Plusieurs collaborations sont déjà en cours. En mer, les deux pays font régulièrement preuve de l’interopérabilité de leurs porte-avions. La France et les garde-côtes américains participent à l’opération canadienne Nanook et mènent d’autres exercices militaires multinationaux, ainsi que des opérations de recherche et de sauvetage en mer. Le travail conjoint avec Interpol sur la pêche illégale, non déclarée et non réglementée, ainsi que la coordination continue en Océanie offrent une base solide pour construire une relation de travail plus étroite entre ces deux défenseurs d’un espace maritime plus ordonné.
Les garde-côtes américains mettent également en place des partenariats et des réseaux de surveillance pour identifier et réduire les comportements illicites dans le domaine maritime.
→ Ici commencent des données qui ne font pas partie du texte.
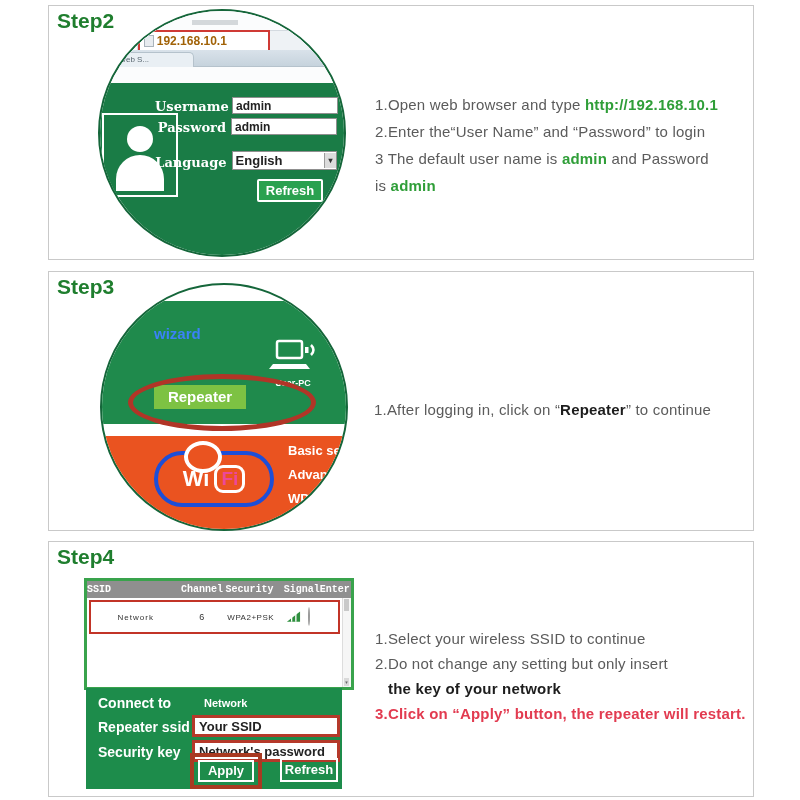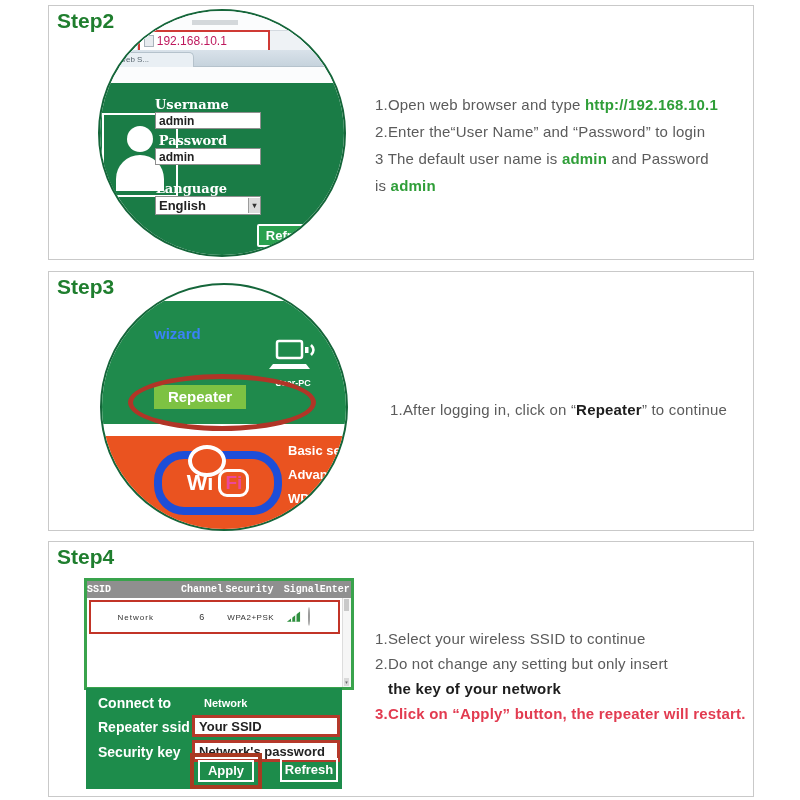--- a/index.html
+++ b/index.html
@@ -21,7 +21,7 @@
   .star{color:#f0b42c;font-size:12px;margin-right:4px;}
   .omnibox{flex:1;height:20px;background:#eef2f5;border:1px solid #d4dae0;display:flex;align-items:center;}
   .addr-red{height:18px;width:128px;background:#fff;border:2px solid #cf3a35;display:flex;align-items:center;
-            font-size:12px;color:#be185d;font-weight:normal;}
+            font-size:12px;color:#a16207;font-weight:bold;}
   .page-ico{width:8px;height:10px;background:#e7ebef;border:1px solid #aab4bc;margin:0 3px 0 4px;}
   .bm-row{position:absolute;top:45px;left:4px;height:8px;display:flex;gap:7px;align-items:center;}
   .bm-bar{height:6px;background:#c3ccd2;}

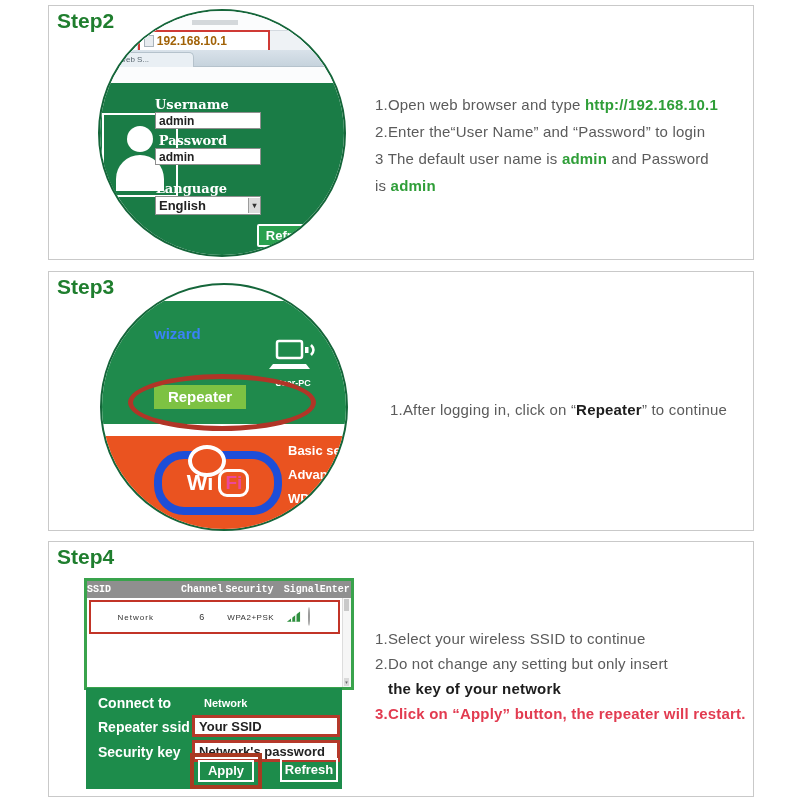--- a/index.html
+++ b/index.html
@@ -35,7 +35,7 @@
   .avatar .head{position:absolute;left:23px;top:11px;width:26px;height:26px;border-radius:50%;background:#fff;}
   .avatar .body{position:absolute;left:12px;top:40px;width:48px;height:36px;border-radius:24px 24px 0 0;background:#fff;}
   .login-form{position:absolute;left:55px;top:14px;width:182px;}
-  .lrow{display:flex;align-items:flex-start;flex-direction:column;}
+  .lrow{display:flex;align-items:flex-end;}
   .llabel{width:72px;text-align:right;margin-right:5px;color:#fff;font-weight:bold;
           font-family:"DejaVu Serif",serif;font-size:13px;}
   .lrow input{width:98px;height:15px;border:1px solid #8f8f8f;font-size:12px;font-weight:bold;color:#222;

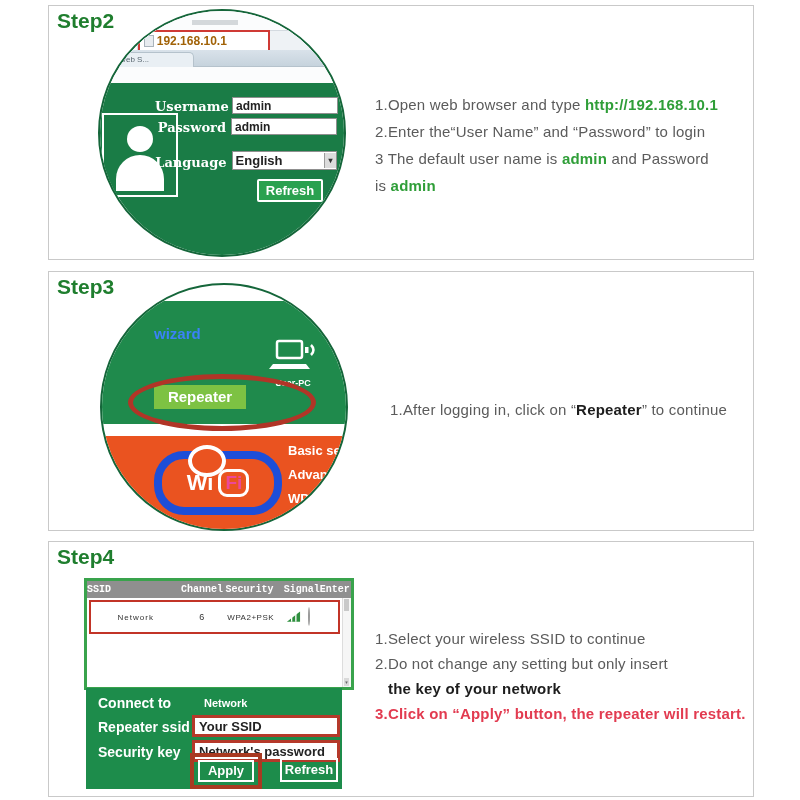--- a/index.html
+++ b/index.html
@@ -207,7 +207,7 @@
     </div>
   </div>
 
-  <div class="instr" style="left:341px;top:124px;">
+  <div class="instr" style="left:325px;top:124px;">
     <div class="line"><span class="t-gray">1.After logging in, click on “</span><span class="t-bold">Repeater</span><span class="t-gray">” to continue</span></div>
   </div>
 </div>

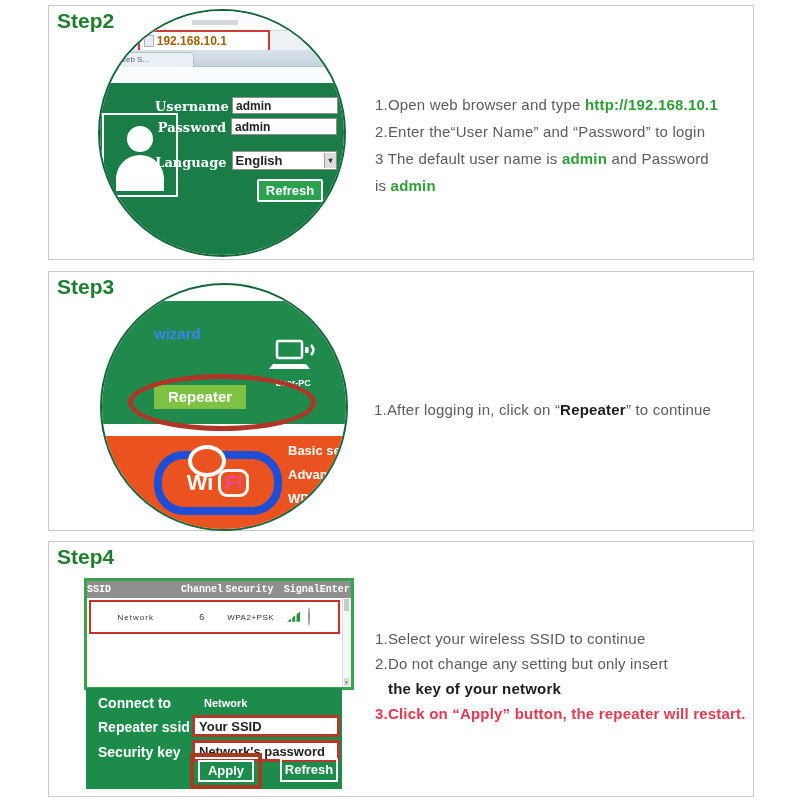--- a/index.html
+++ b/index.html
@@ -67,7 +67,7 @@
            font-size:15px;font-weight:bold;text-align:center;line-height:24px;}
   .red-oval{position:absolute;left:26px;top:89px;width:178px;height:47px;border:5px solid #b13527;
             border-radius:50%;pointer-events:none;}
-  .wifi-cloud{position:absolute;left:52px;top:166px;width:112px;height:48px;border:8px solid #1d4ed8;
+  .wifi-cloud{position:absolute;left:52px;top:166px;width:112px;height:48px;border:4px solid #1d4ed8;
               border-radius:30px;display:flex;align-items:center;justify-content:center;gap:5px;}
   .wifi-cloud::before{content:"";position:absolute;top:-14px;left:26px;width:30px;height:24px;
               border:4px solid #fff;border-radius:50%;background:#ea5320;}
Tout en travaillant avec la France sur son nouveau porte-avions, les États-Unis continueront à réfléchir à la possibilité de mettre en service des porte-avions plus petits et moins coûteux. Par ailleurs, il est aisé de transformer rapidement ces collaborations en cours pour en faire un portefeuille de projets de premier plan, plus profonds et stratégiquement plus importants.
Malgré la crise des sous-marins australiens et l’alliance AUKUS, la mer offre une base solide d’intérêts communs entre la France et les États-Unis. Lorsque Joe Biden et Emmanuel Macron se rencontreront à la fin du mois au G20, ils devraient saisir l’occasion de raviver les relations franco-américaines en concluant un accord sur une thématique précieuse pour les deux pays : des porte-avions fonctionnels et adaptés à l’avenir.